Before I get started, let me say I’m not a designer offended by usability testing  thinking it takes something away from my “art”. (I’ve done the art thing in a previous life) This post is about poor thinking taking away from what could be interesting usability findings.

Jacob Neilson it’s fair to say is Web 1.0, much like IE6 he made a significant contribution but has possibly not moved quite enough with the times. And much like everybody’s least favourite browser he is also still used be a lot of people. So I keep up to date on what he says in his Alert Box columns; sooner of later someone will quote them at me (and to be fair they often do have nuggets of decent information).

The previous Alert Box was quite interesting. It examined how people behave when scrolling and had some eye-tracking plots to illustrate it’s points. The takeaway message was also useful – you can encourage people to scroll by designing the page to look like scrolling will reveal something interesting to the user.
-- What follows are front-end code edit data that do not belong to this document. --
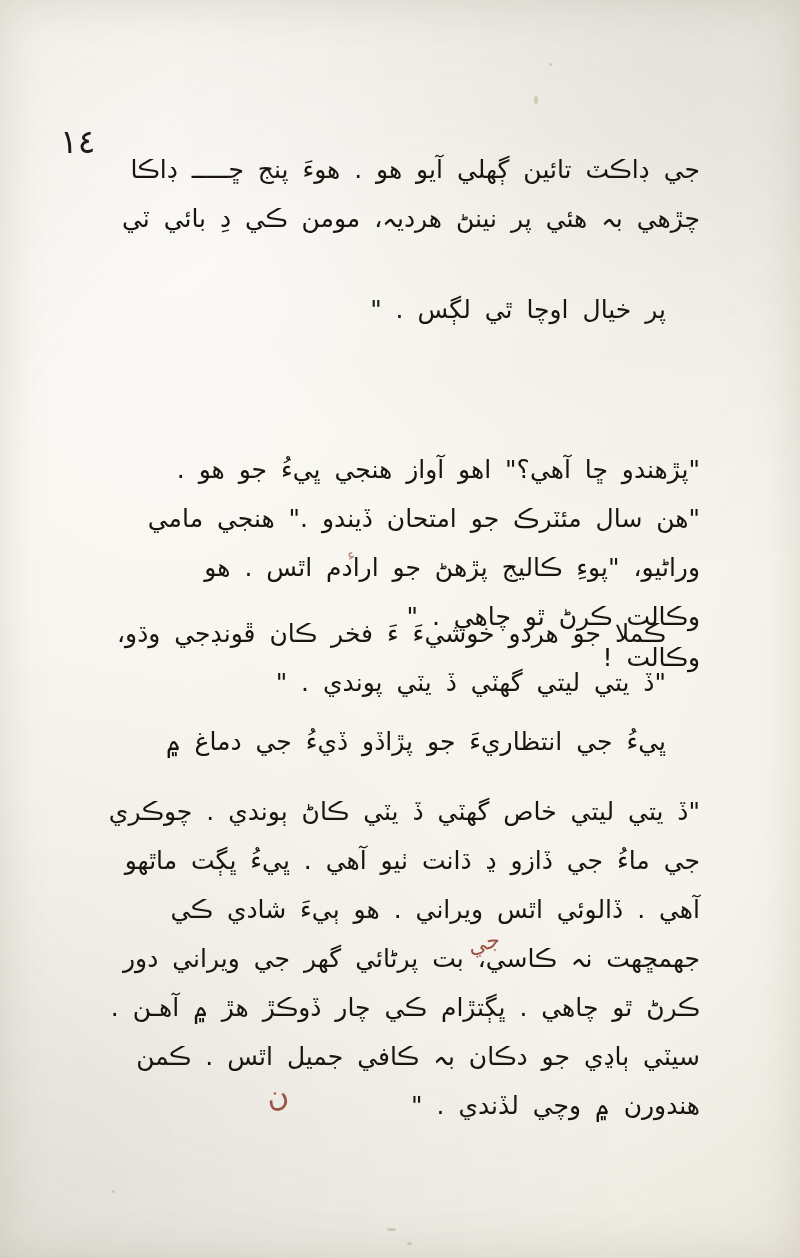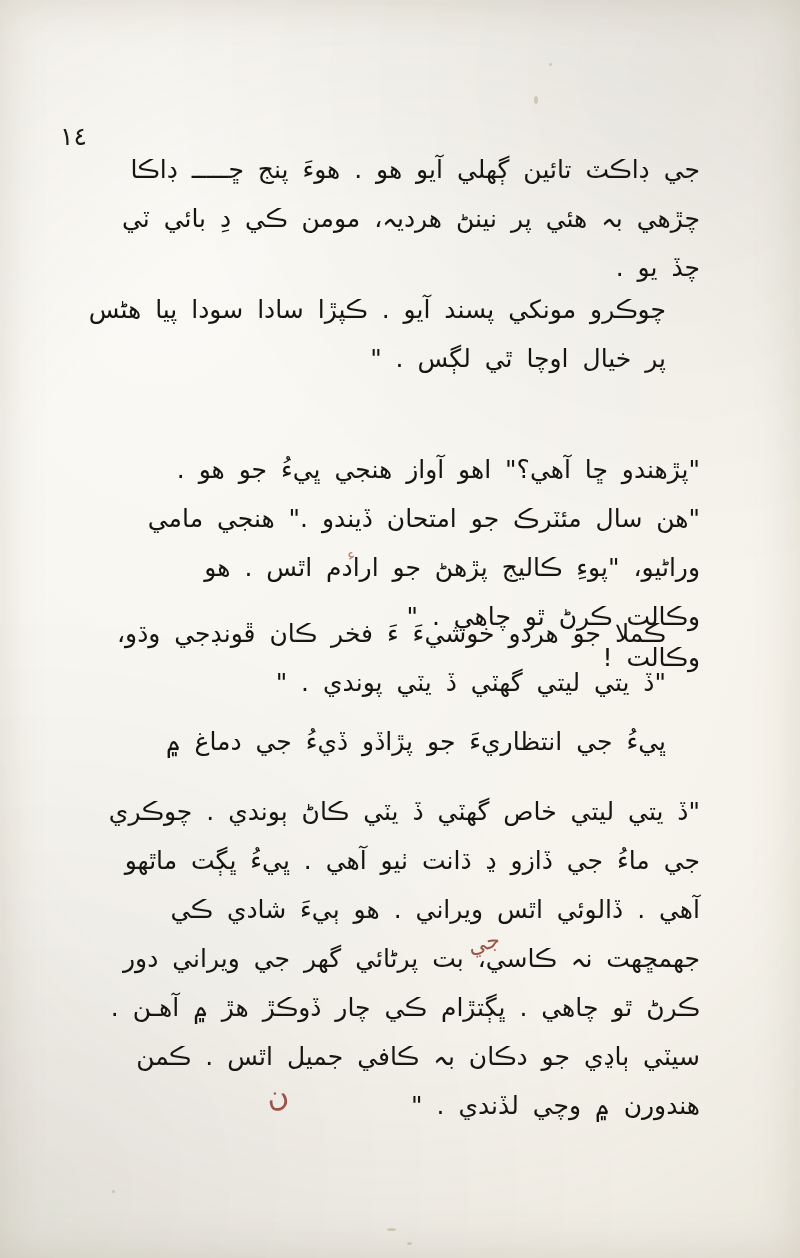--- a/index.html
+++ b/index.html
@@ -45,21 +45,21 @@
     border-radius: 50%;
     opacity: .55;
     pointer-events: none;
   }
 
   .page-number {
     position: absolute;
     top: 122px;
     left: 60px;
     font-family: "DejaVu Sans", sans-serif;
-    font-size: 25px;
+    font-size: 33px;
     color: #1d1b18;
     letter-spacing: 1px;
     direction: rtl;
   }
 
   .text-block {
     position: absolute;
     right: 100px;
     left: 60px;
     direction: rtl;
@@ -118,25 +118,23 @@
   <div class="speck" style="top:1228px; right:404px; width:9px;  height:3px;"></div>
   <div class="speck" style="top:1242px; right:388px; width:5px;  height:3px;"></div>
   <div class="speck" style="top:63px;   right:248px; width:3px;  height:3px;"></div>
   <div class="speck" style="top:1190px; left:112px;  width:3px;  height:3px;"></div>
 
   <div class="page-number">١٤</div>
 
   <div class="text-block" id="para-1">
     <p>جي ڊاڪٽ تائين ڳهلي آيو هو . هوءَ پنج ڇـــــ ڊاڪا</p>
     <p>چڙهي بہ هئي پر نينڻ هرديہ، مومن ڪي دِ بائي ٽي</p>
-    <p class="line-right">چڏ يو .</p>
   </div>
 
   <div class="text-block indent" id="para-2">
-    <p>چوڪرو مونکي پسند آيو . ڪپڙا سادا سودا پيا هڻس</p>
     <p class="line-center-left">پر خيال اوچا ٿي لڳس . "</p>
   </div>
 
   <div class="text-block" id="para-3">
     <p>"پڙهندو ڇا آهي؟" اهو آواز هنجي ڀيءُ جو هو .</p>
     <p>"هن سال مئٽرڪ جو امتحان ڏيندو ." هنجي مامي</p>
     <p>وراڻيو، "پوءِ ڪاليج پڙهڻ جو ارادم اٿس . هو</p>
     <p class="line-center-left">وڪالت ڪرڻ ٿو چاهي . "</p>
   </div>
Fine. That’s all good, if not revolutionary, stuff.

But the latest column really has really irritated me. The article referers to the same eye-tracking data used in the previous column but this time looking at how people look at the screen in a left/right axis rather than vertical scrolling behaviour. The jist of the article is something like this:

  1. We showed people some websites that use a conventional layout.
  2. People looked at these websites in the way that they look at websites that use a conventional layout.
  3. We’ve just shown that people look at (all) websites as in the way they look websites using a conventional layout.
  4. Conventional layouts are the best way to design websites because that’s how people look at them.

The thinking presented in it is simply a usability tautology: people looking at websites using conventional layouts look that them in the way they look at websites with conventional layouts.  It’s a complete failure of thinking that then leads to the conclusion that “you deviate from conventional layout at your peril”. To say that you need to show us a non-conventional layout suffering because people are looking in the wrong places.

Bad usability thinking like this is harmful to websites because people (managers, clients, amateurs, etc.) who don’t question it will resist the ability of designers to create solutions that are specific to the problems they are being asked to solve. They become a sort of half-known dogma trotted out at design meetings—like the “three clicks” rule and the “everything above the fold” ideal, I can see “conventional layouts are always better” being the next myth designers have to wade though before they can be creative.

Conventions in web design are still young and they are there for a reason but if you are going to use them, use them because they are good for your design not because of the false logic of bad usability articles.